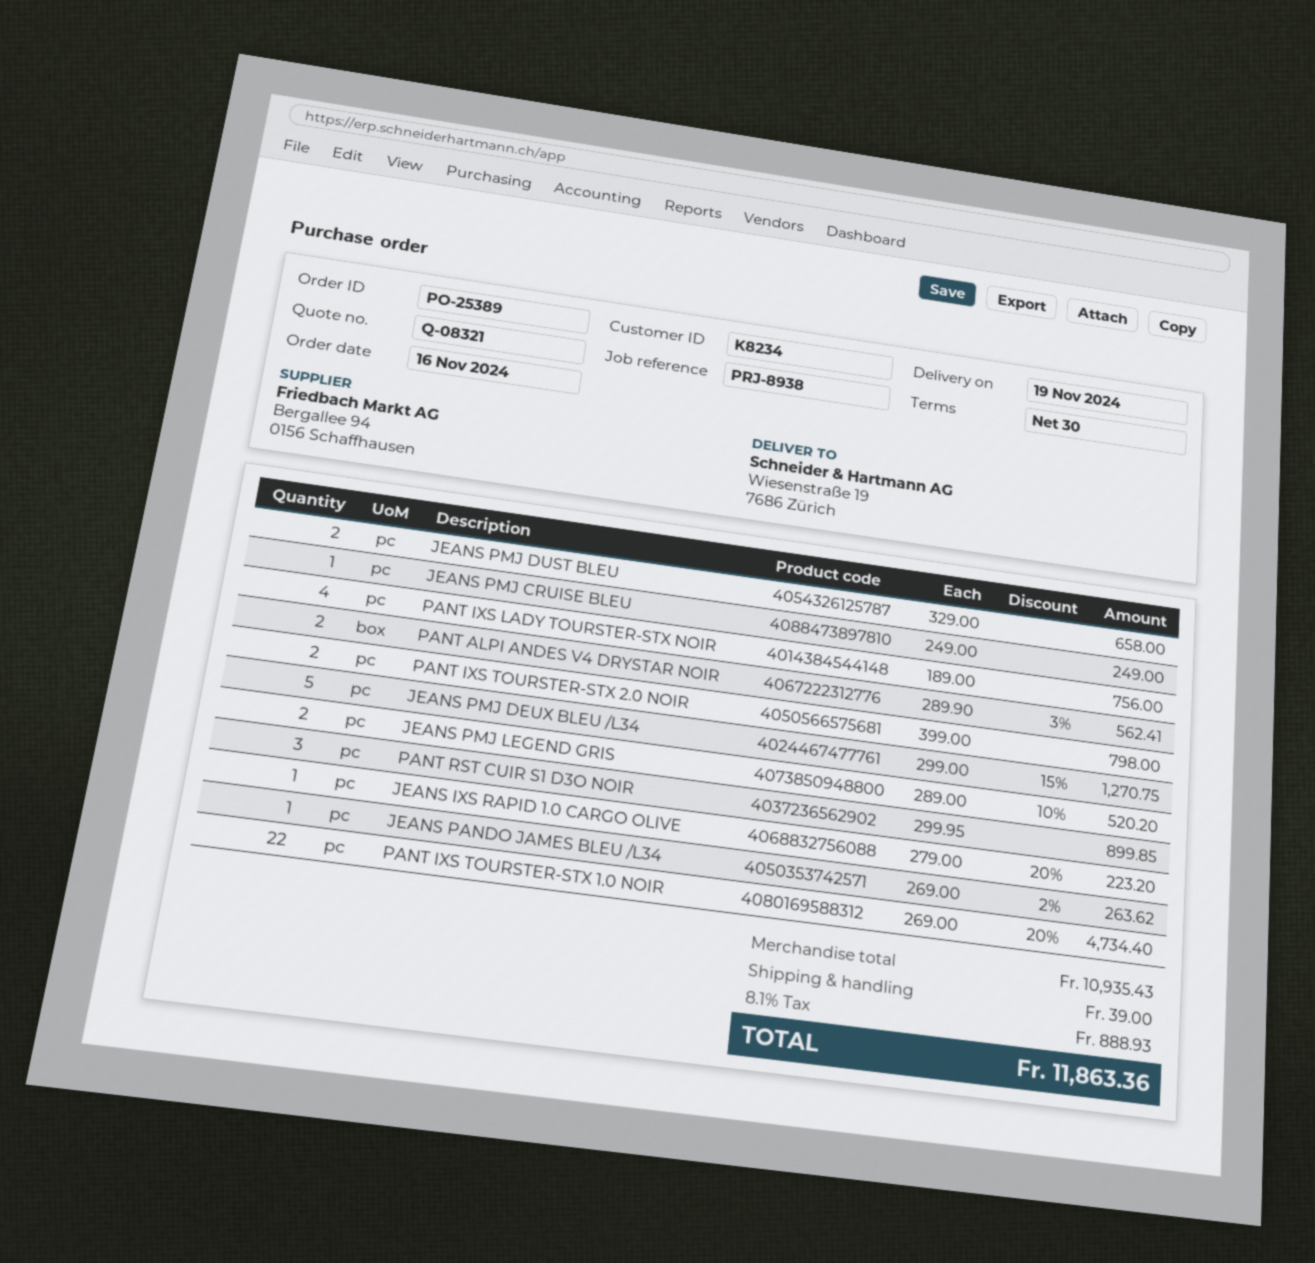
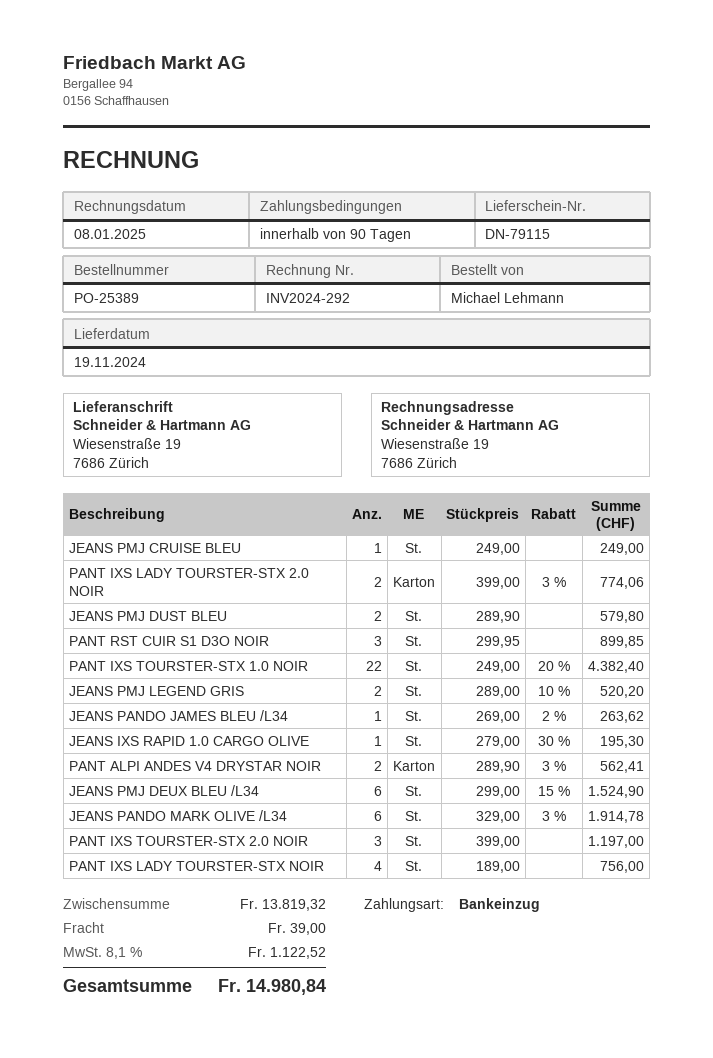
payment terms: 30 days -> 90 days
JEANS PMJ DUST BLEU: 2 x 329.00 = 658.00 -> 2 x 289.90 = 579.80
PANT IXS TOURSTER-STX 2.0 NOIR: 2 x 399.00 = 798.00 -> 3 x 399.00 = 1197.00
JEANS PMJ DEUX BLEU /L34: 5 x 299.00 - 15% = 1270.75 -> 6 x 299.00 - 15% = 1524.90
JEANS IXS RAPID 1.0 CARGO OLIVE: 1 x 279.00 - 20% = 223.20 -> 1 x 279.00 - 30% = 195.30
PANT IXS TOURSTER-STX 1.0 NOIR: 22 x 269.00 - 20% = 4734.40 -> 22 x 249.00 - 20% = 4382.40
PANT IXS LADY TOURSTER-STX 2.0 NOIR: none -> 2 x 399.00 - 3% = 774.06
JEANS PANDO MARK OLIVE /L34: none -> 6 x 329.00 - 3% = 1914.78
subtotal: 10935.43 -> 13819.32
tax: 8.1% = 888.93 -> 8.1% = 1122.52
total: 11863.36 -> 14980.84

○ ○ ○ ○ ○ ○ ○

* What is needed: Exactly reproduce the line containing "JEANS PANDO MARK" and all lines after it in the material, stopping only at the end.

* The answer:
JEANS PANDO MARK OLIVE /L34: none -> 6 x 329.00 - 3% = 1914.78
subtotal: 10935.43 -> 13819.32
tax: 8.1% = 888.93 -> 8.1% = 1122.52
total: 11863.36 -> 14980.84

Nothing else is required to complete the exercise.